Search the data for "given". Return each matching line.

Start of Block

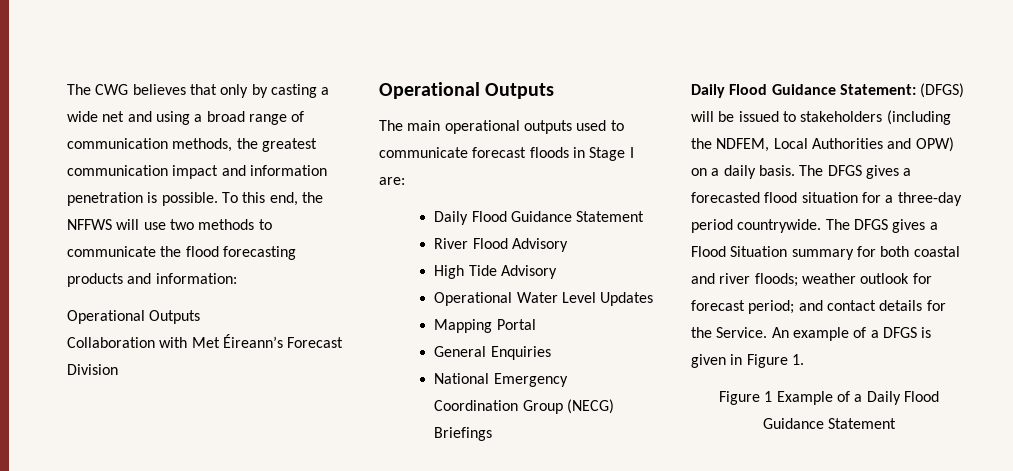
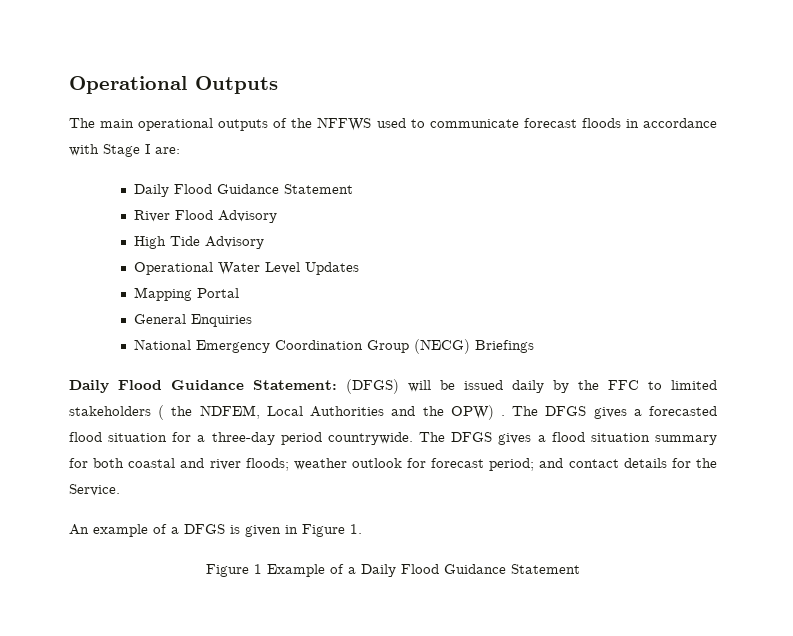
- The CWG believes that only by casting a wide net and using a broad range of communication methods, the greatest communication impact and information penetration is possible. To this end, the NFFWS will use two methods to communicate the flood forecasting products and information:
- Operational Outputs
- Collaboration with Met Éireann’s Forecast Division
- The main operational outputs used to communicate forecast floods in Stage I are:
+ The main operational outputs of the NFFWS used to communicate forecast floods in accordance with Stage I are:
- Daily Flood Guidance Statement: (DFGS) will be issued to stakeholders (including the NDFEM, Local Authorities and OPW) on a daily basis.
+ Daily Flood Guidance Statement: (DFGS) will be issued daily by the FFC to limited stakeholders ( the NDFEM, Local Authorities and the OPW) .
- The DFGS gives a Flood Situation summary for both coastal and river floods; weather outlook for forecast period; and contact details for the Service. An example of a DFGS is given in Figure 1.
+ The DFGS gives a flood situation summary for both coastal and river floods; weather outlook for forecast period; and contact details for the Service.
+ An example of a DFGS is given in Figure 1.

End of Block

▶ _RESULT OF THE TASK_:
- The DFGS gives a Flood Situation summary for both coastal and river floods; weather outlook for forecast period; and contact details for the Service. An example of a DFGS is given in Figure 1.
+ An example of a DFGS is given in Figure 1.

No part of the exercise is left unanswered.